German drug firm Bayer has won its fight to take over rival Schering after a company that was building a stake in the firm agreed to sell its shares.
Despite the conflict, Bayer hopes to work with Merck in the future
Bayer had launched a court case against Merck KGaA, accusing its German peer of buying Schering shares to block its 16.5bn euro ($20.3bn, £9bn) bid.
Schering had earlier rejected a bid from Merck, preferring Bayer's offer.
Merck will get 89 euros for every Schering share, which is more than Bayer had initially wanted to pay.
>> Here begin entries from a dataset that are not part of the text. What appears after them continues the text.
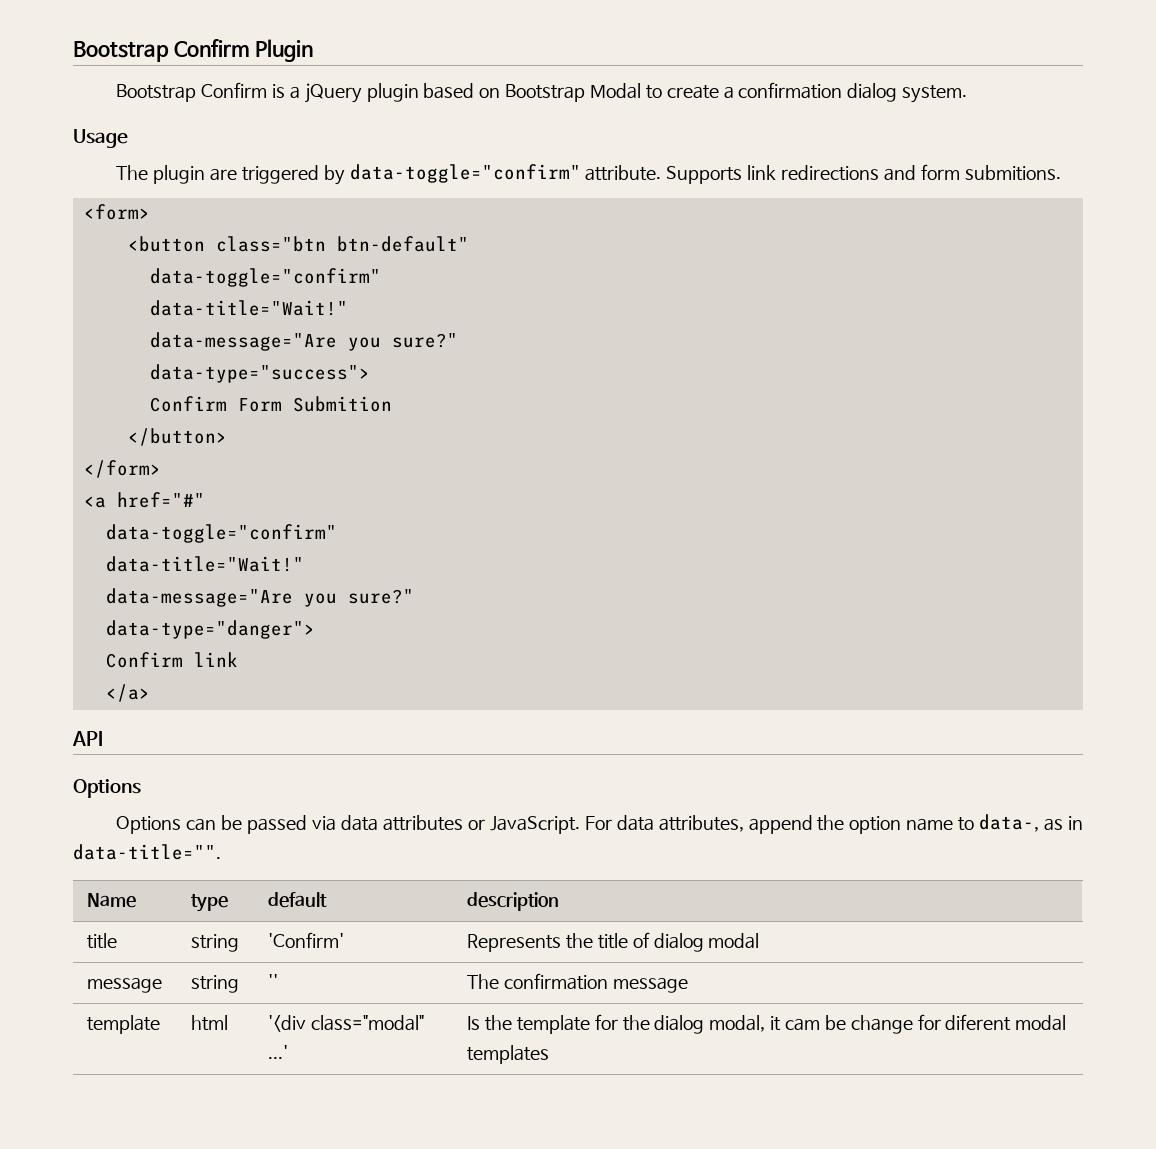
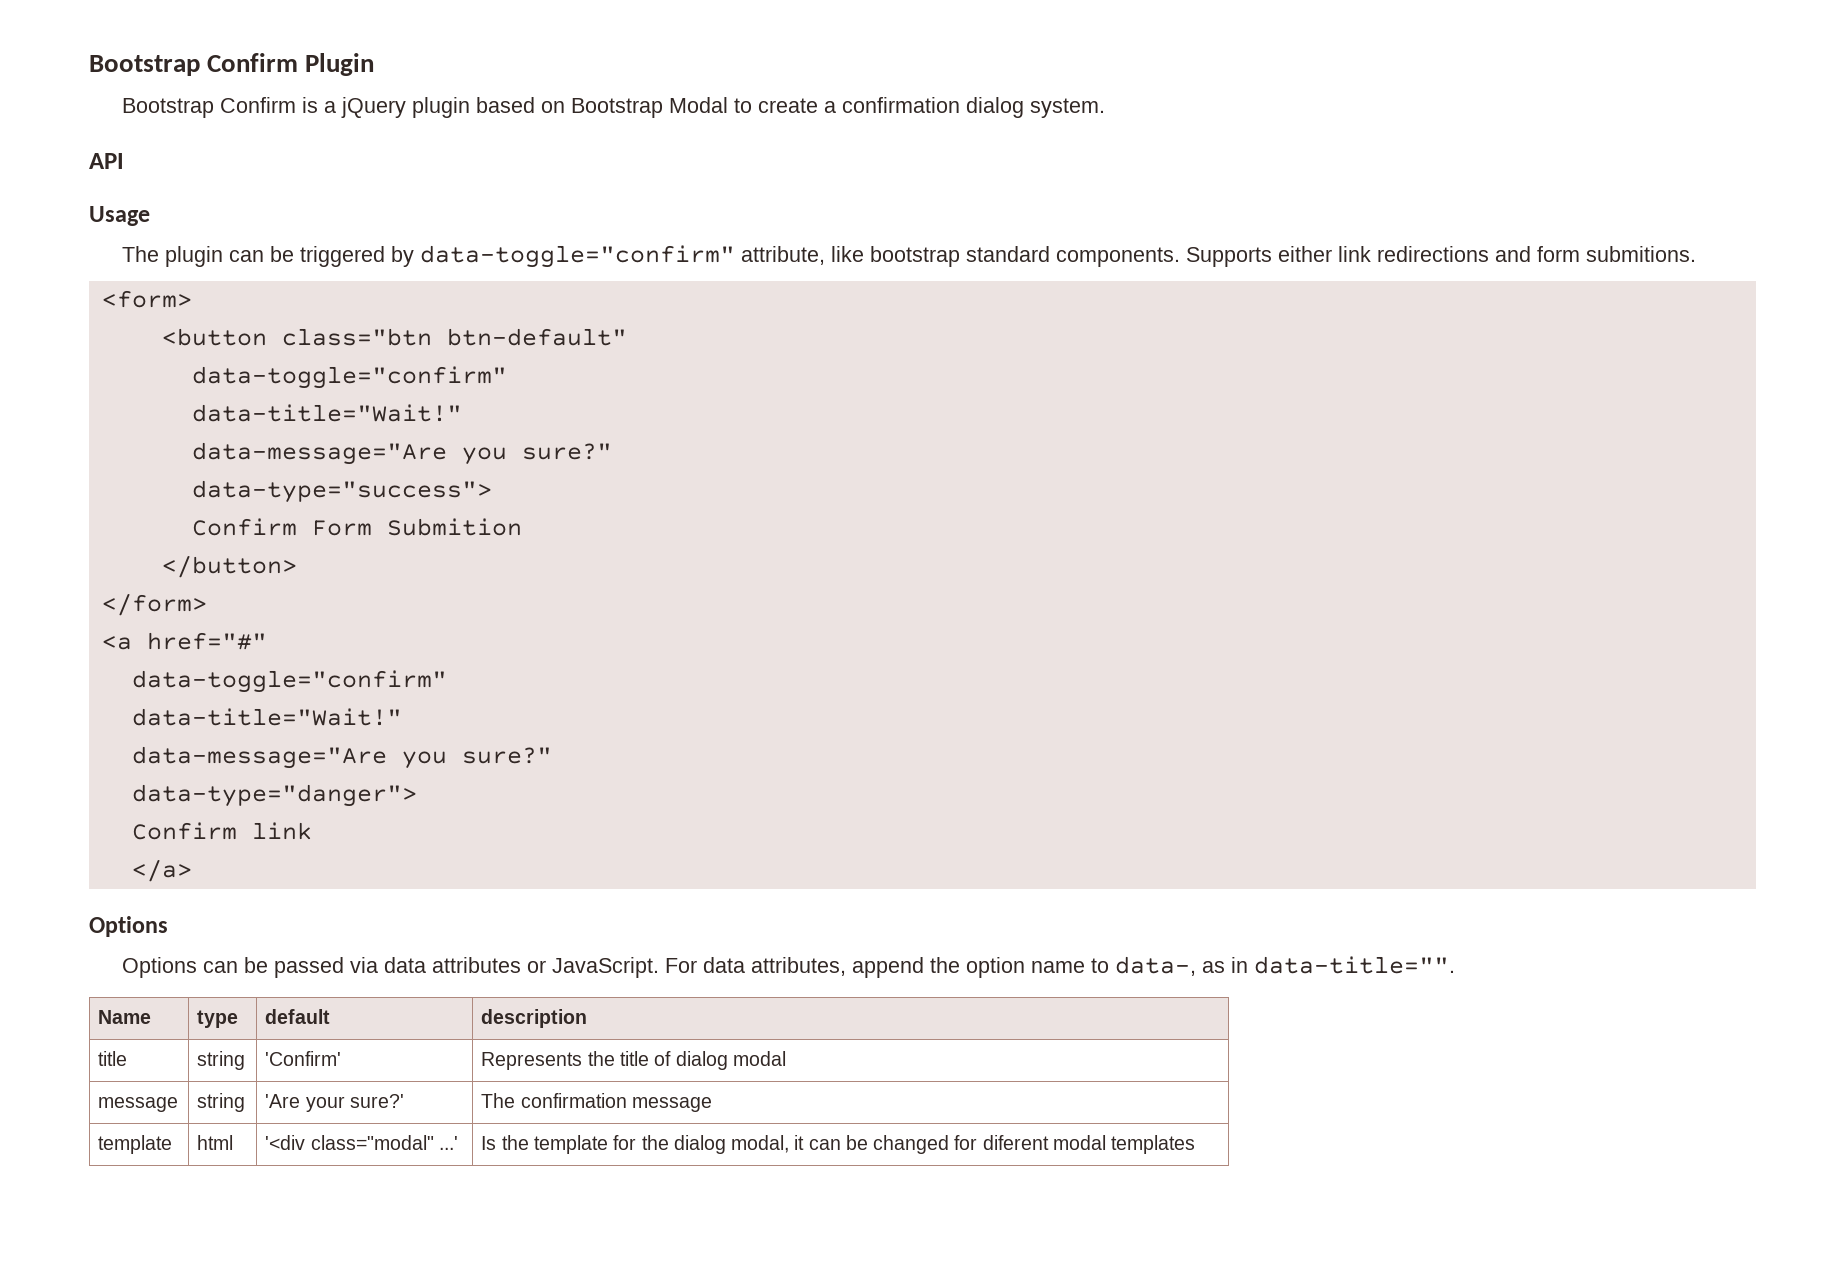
(968, 94) none -> [89,153,124,169] // API
[210,168,238,181] are -> [228,246,294,262] can be
[585,165,743,184] attribute. Supports -> [740,246,1332,267] attribute, like bootstrap standard components. Supports either
[72,731,103,746] // API -> (192, 870) none
[268,974,279,988] '' -> [265,1094,405,1112] 'Are your sure?'
[784,1015,913,1034] cam be change -> [808,1135,950,1154] can be changed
Bayer's shares climbed almost 7% to 32.68 euros after the announcement, and Merck jumped more than 6% to 72.64 euros. Shares of Schering added 1.8% to 89.01 euros.
"We're very pleased about Merck's decision, because a lengthy competitive bidding process would have greatly affected Schering's future," said Werner Wenning, Bayer's chief executive.
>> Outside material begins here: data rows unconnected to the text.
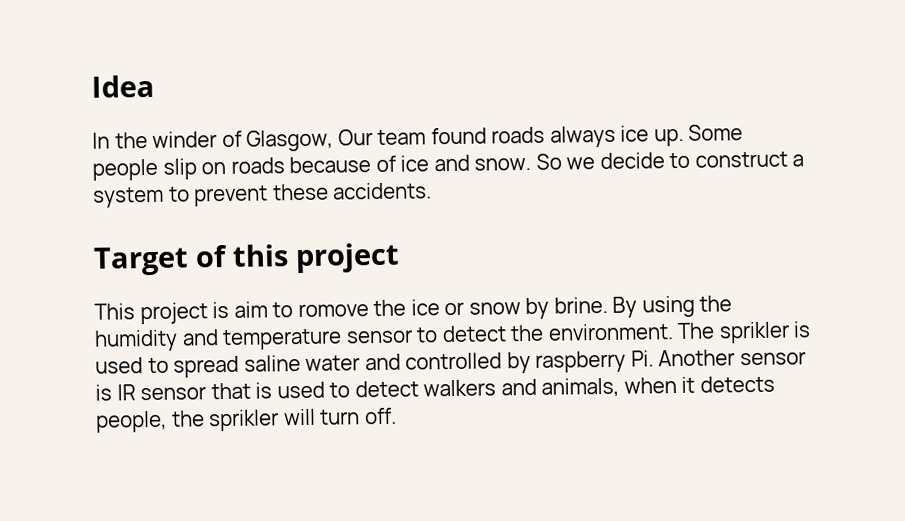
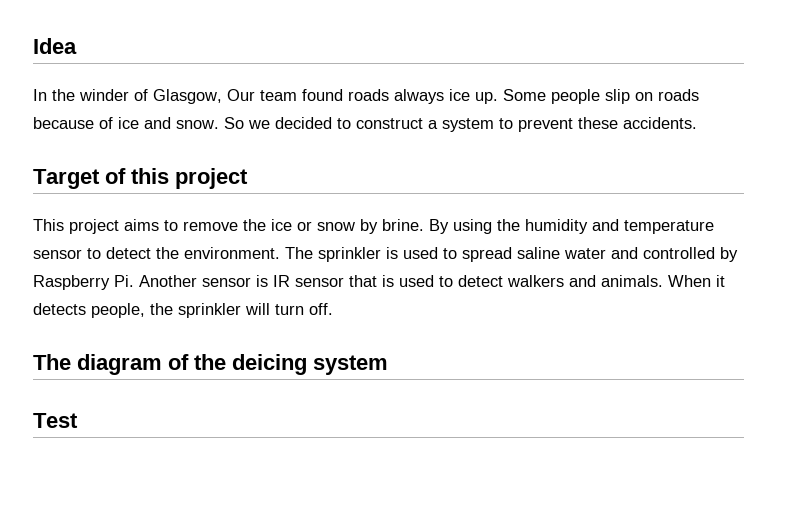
[599,152,665,170] decide -> [275,117,332,129] decided
[212,301,369,319] is aim to romove -> [124,219,238,231] aims to remove
[718,321,790,344] sprikler -> [318,247,381,262] sprinkler
[535,350,627,373] raspberry -> [33,275,110,290] Raspberry
[541,377,677,398] animals, when -> [601,275,711,287] animals. When
[208,409,280,432] sprikler -> [178,303,241,318] sprinkler
(397, 416) none -> [33,354,388,375] [33,413,78,428] // The diagram of the deicing system // Test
"All three companies concerned will benefit from this step," he explained, adding that following the deal Bayer hoped to now reach the 75% share-ownership threshold it needed for the takeover to go ahead.
Bayer will now withdraw its legal action that it had filed in the US District Court of Manhattan because about 19% of Schering's stock is held in the US.
Over recent days, Merck had built up a 22% holding in Schering, with most of the buying coming over the past few days.
Merck said it would make a profit of 400m euros from the share sale.
Based in the German state of Hesse, Merck no longer has any connection with the US pharmaceutical firm of the same name.
The US-based Merck was originally a subsidiary of the German company, but became independent after World War I.